Problem details
Reproduce every entry word for word. Drop all pictures from the copy.

[Saved entries]
_ _ _

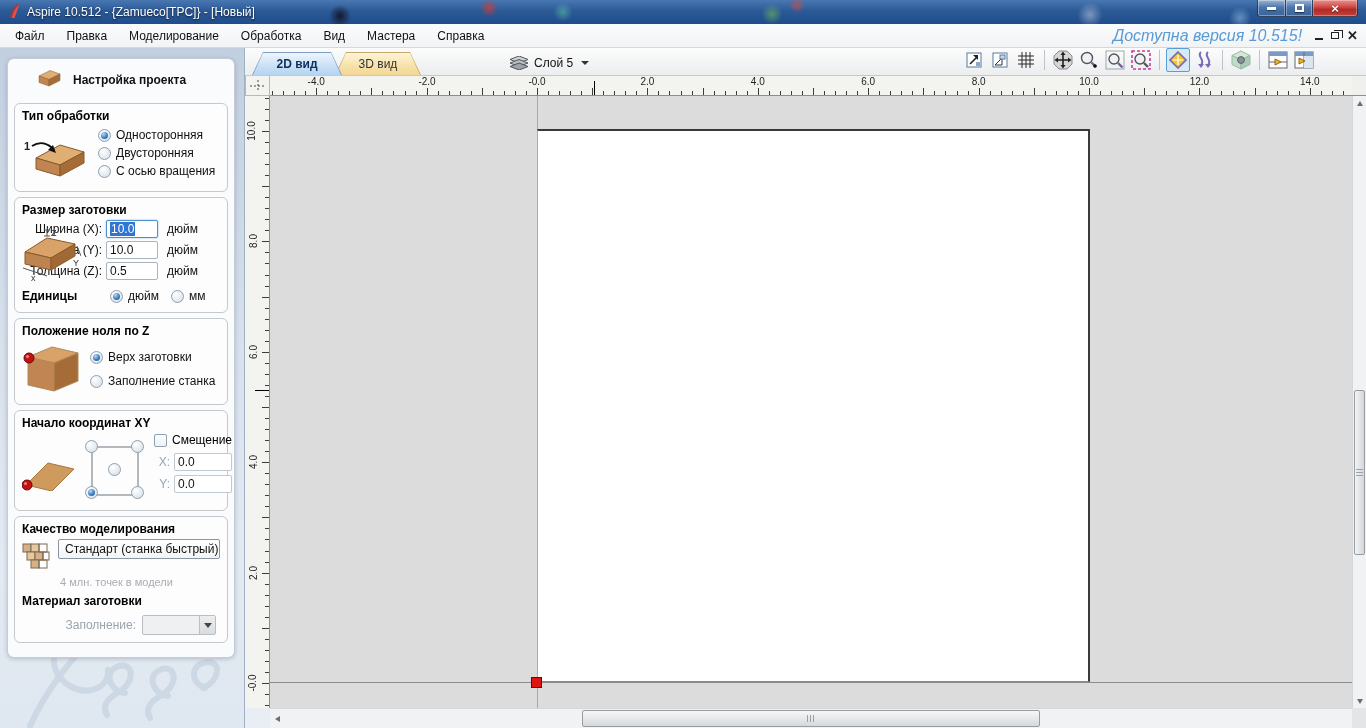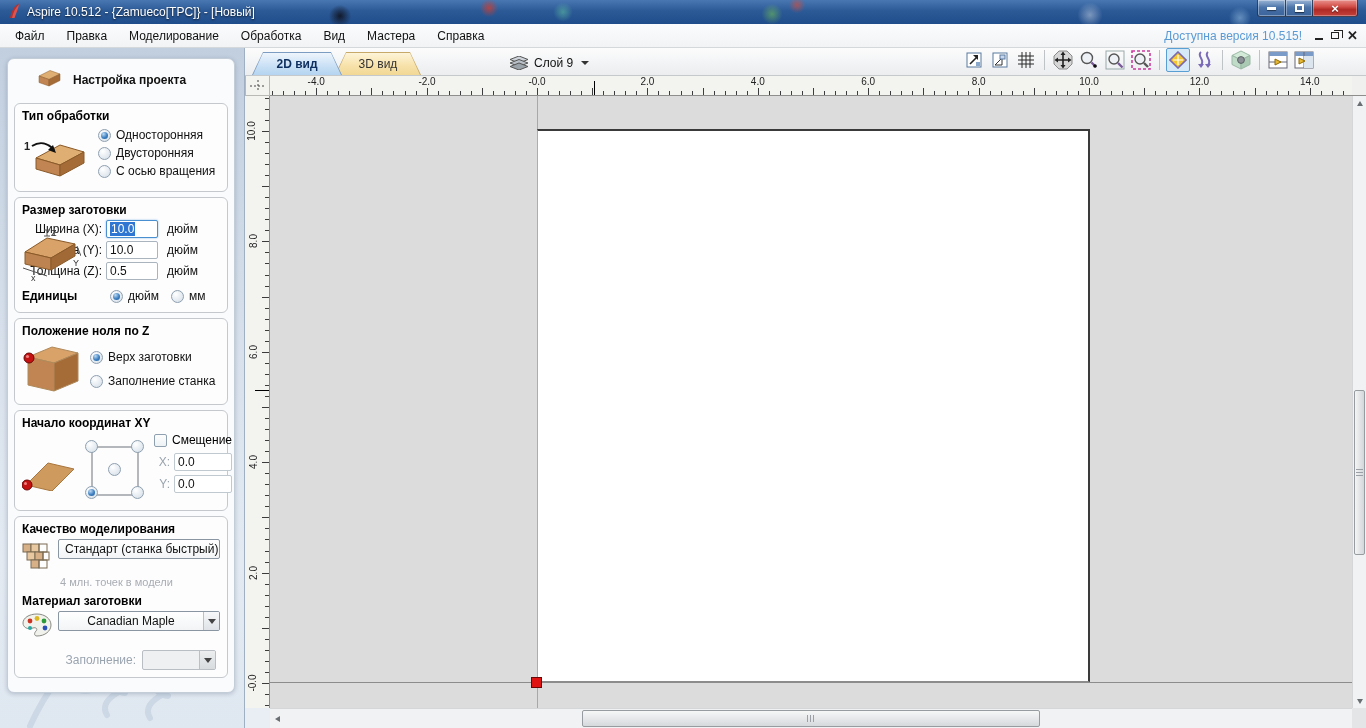--- a/index.html
+++ b/index.html
@@ -32,21 +32,21 @@
     box-shadow:inset 0 0 0 1px rgba(255,255,255,.3); }
   .glyph-min { width:9px; height:3px; background:#fff; box-shadow:0 1px 1px rgba(0,0,0,.5); }
   .glyph-max { width:9px; height:8px; border:2px solid #fff; box-shadow:0 1px 1px rgba(0,0,0,.5); }
   .glyph-close { color:#fff; font-size:13px; font-weight:bold; text-shadow:0 1px 1px rgba(0,0,0,.5); line-height:1; }
 
   
   .menubar { height:24px; background:linear-gradient(#fbfcfd,#f1f3f5); border-bottom:1px solid #d5d8db;
     display:flex; align-items:center; padding:0 8px 0 4px; font-size:12px; color:#111; }
   .menu-item { padding:3px 11px; cursor:default; }
   .menu-right { margin-left:auto; display:flex; align-items:center; gap:9px; }
-  .update-link { color:#5b9bd5; font-size:12px; }
+  .update-link { color:#5b9bd5; font-size:16px;font-style:italic; }
   .mdi-btns { display:flex; align-items:center; gap:8px; margin-left:4px; color:#222; }
   .mdi-min { width:8px; height:2px; background:#222; margin-top:7px; }
   .mdi-restore { width:8px; height:7px; border:1px solid #222; position:relative; }
   .mdi-restore::before { content:""; position:absolute; left:2px; top:-3px; width:8px; height:7px;
     border:1px solid #222; border-bottom:none; border-left:none; }
   .mdi-close { font-size:13px; font-weight:bold; line-height:1; }
 
   
   .main { display:flex; height:680px; }
 
@@ -425,38 +425,20 @@
                   </g>
               </svg>
             </span>
             <div class="model-combo combo">
               <span class="combo-text">Стандарт (станка быстрый)</span>
 
             </div>
           </div>
           <div class="model-note">4 млн. точек в модели</div>
           <div class="group-title">Материал заготовки</div>
-          <div class="model-row">
-            <span class="model-icon">
-              <svg width="30" height="26" viewBox="0 0 30 26">
-                <path d="M15,1 C23,1 29,6 29,12 C29,18 23,23 15,23 C12,23 12,20 14,18 C16,16 14,14 11,15 C5,17 1,14 1,10 C1,5 7,1 15,1 Z" fill="#f2f2ec" stroke="#8a8a84"></path>
-                <circle cx="8" cy="8" r="2.4" fill="#cc3322"></circle>
-                <circle cx="15" cy="5.5" r="2.4" fill="#dcb822"></circle>
-                <circle cx="22" cy="8" r="2.4" fill="#2a9a3a"></circle>
-                <circle cx="23" cy="15" r="2.4" fill="#2a50b8"></circle>
-                <circle cx="8" cy="15" r="2" fill="#28a8a0"></circle>
-              </svg>
-            </span>
-            <div class="model-combo combo">
-              <span class="combo-text center">Canadian Maple</span>
-              <span class="combo-btn">
-                  <span class="combo-arrow"></span>
-                </span>
-            </div>
-          </div>
           <div class="fill-row">
             <span class="fill-label">Заполнение:</span>
             <div class="combo disabled">
               <span class="combo-text"></span>
               <span class="combo-btn">
                   <span class="combo-arrow"></span>
                 </span>
             </div>
           </div>
         </div>
@@ -476,21 +458,21 @@
             <div class="tab-outer"></div>
               <div class="tab-inner">3D вид</div>
           </div>
         </div>
         <div class="layer-ctl">
           <svg width="18" height="14" viewBox="0 0 18 14">
               <polygon points="9,0 18,3.5 9,7 0,3.5" fill="#cdd3d8" stroke="#555"></polygon>
               <polygon points="9,3.5 18,7 9,10.5 0,7" fill="#b8bfc6" stroke="#555"></polygon>
               <polygon points="9,7 18,10.5 9,14 0,10.5" fill="#9aa2aa" stroke="#555"></polygon>
             </svg>
-          <span>Слой 9</span>
+          <span>Слой 5</span>
           <span class="layer-arrow"></span>
         </div>
         <div class="tools">
           <span class="tool">
               <svg width="20" height="20" viewBox="0 0 20 20">
                 <rect x="3" y="3" width="14" height="14" fill="#fff" stroke="#5a7aa0"></rect>
                 <path d="M6,14 L13,7" stroke="#222" stroke-width="1.6"></path>
                 <polygon points="14,5 14,10 9,5" fill="#222"></polygon>
                 <rect x="12" y="12" width="4" height="4" fill="#8aa8cc"></rect>
               </svg>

_ _ _

Answer for the task
--- a/index.html
+++ b/index.html
@@ -32,21 +32,21 @@
     box-shadow:inset 0 0 0 1px rgba(255,255,255,.3); }
   .glyph-min { width:9px; height:3px; background:#fff; box-shadow:0 1px 1px rgba(0,0,0,.5); }
   .glyph-max { width:9px; height:8px; border:2px solid #fff; box-shadow:0 1px 1px rgba(0,0,0,.5); }
   .glyph-close { color:#fff; font-size:13px; font-weight:bold; text-shadow:0 1px 1px rgba(0,0,0,.5); line-height:1; }
 
   
   .menubar { height:24px; background:linear-gradient(#fbfcfd,#f1f3f5); border-bottom:1px solid #d5d8db;
     display:flex; align-items:center; padding:0 8px 0 4px; font-size:12px; color:#111; }
   .menu-item { padding:3px 11px; cursor:default; }
   .menu-right { margin-left:auto; display:flex; align-items:center; gap:9px; }
-  .update-link { color:#5b9bd5; font-size:12px; }
+  .update-link { color:#5b9bd5; font-size:16px;font-style:italic; }
   .mdi-btns { display:flex; align-items:center; gap:8px; margin-left:4px; color:#222; }
   .mdi-min { width:8px; height:2px; background:#222; margin-top:7px; }
   .mdi-restore { width:8px; height:7px; border:1px solid #222; position:relative; }
   .mdi-restore::before { content:""; position:absolute; left:2px; top:-3px; width:8px; height:7px;
     border:1px solid #222; border-bottom:none; border-left:none; }
   .mdi-close { font-size:13px; font-weight:bold; line-height:1; }
 
   
   .main { display:flex; height:680px; }
 
@@ -425,38 +425,20 @@
                   </g>
               </svg>
             </span>
             <div class="model-combo combo">
               <span class="combo-text">Стандарт (станка быстрый)</span>
 
             </div>
           </div>
           <div class="model-note">4 млн. точек в модели</div>
           <div class="group-title">Материал заготовки</div>
-          <div class="model-row">
-            <span class="model-icon">
-              <svg width="30" height="26" viewBox="0 0 30 26">
-                <path d="M15,1 C23,1 29,6 29,12 C29,18 23,23 15,23 C12,23 12,20 14,18 C16,16 14,14 11,15 C5,17 1,14 1,10 C1,5 7,1 15,1 Z" fill="#f2f2ec" stroke="#8a8a84"></path>
-                <circle cx="8" cy="8" r="2.4" fill="#cc3322"></circle>
-                <circle cx="15" cy="5.5" r="2.4" fill="#dcb822"></circle>
-                <circle cx="22" cy="8" r="2.4" fill="#2a9a3a"></circle>
-                <circle cx="23" cy="15" r="2.4" fill="#2a50b8"></circle>
-                <circle cx="8" cy="15" r="2" fill="#28a8a0"></circle>
-              </svg>
-            </span>
-            <div class="model-combo combo">
-              <span class="combo-text center">Canadian Maple</span>
-              <span class="combo-btn">
-                  <span class="combo-arrow"></span>
-                </span>
-            </div>
-          </div>
           <div class="fill-row">
             <span class="fill-label">Заполнение:</span>
             <div class="combo disabled">
               <span class="combo-text"></span>
               <span class="combo-btn">
                   <span class="combo-arrow"></span>
                 </span>
             </div>
           </div>
         </div>
@@ -476,21 +458,21 @@
             <div class="tab-outer"></div>
               <div class="tab-inner">3D вид</div>
           </div>
         </div>
         <div class="layer-ctl">
           <svg width="18" height="14" viewBox="0 0 18 14">
               <polygon points="9,0 18,3.5 9,7 0,3.5" fill="#cdd3d8" stroke="#555"></polygon>
               <polygon points="9,3.5 18,7 9,10.5 0,7" fill="#b8bfc6" stroke="#555"></polygon>
               <polygon points="9,7 18,10.5 9,14 0,10.5" fill="#9aa2aa" stroke="#555"></polygon>
             </svg>
-          <span>Слой 9</span>
+          <span>Слой 5</span>
           <span class="layer-arrow"></span>
         </div>
         <div class="tools">
           <span class="tool">
               <svg width="20" height="20" viewBox="0 0 20 20">
                 <rect x="3" y="3" width="14" height="14" fill="#fff" stroke="#5a7aa0"></rect>
                 <path d="M6,14 L13,7" stroke="#222" stroke-width="1.6"></path>
                 <polygon points="14,5 14,10 9,5" fill="#222"></polygon>
                 <rect x="12" y="12" width="4" height="4" fill="#8aa8cc"></rect>
               </svg>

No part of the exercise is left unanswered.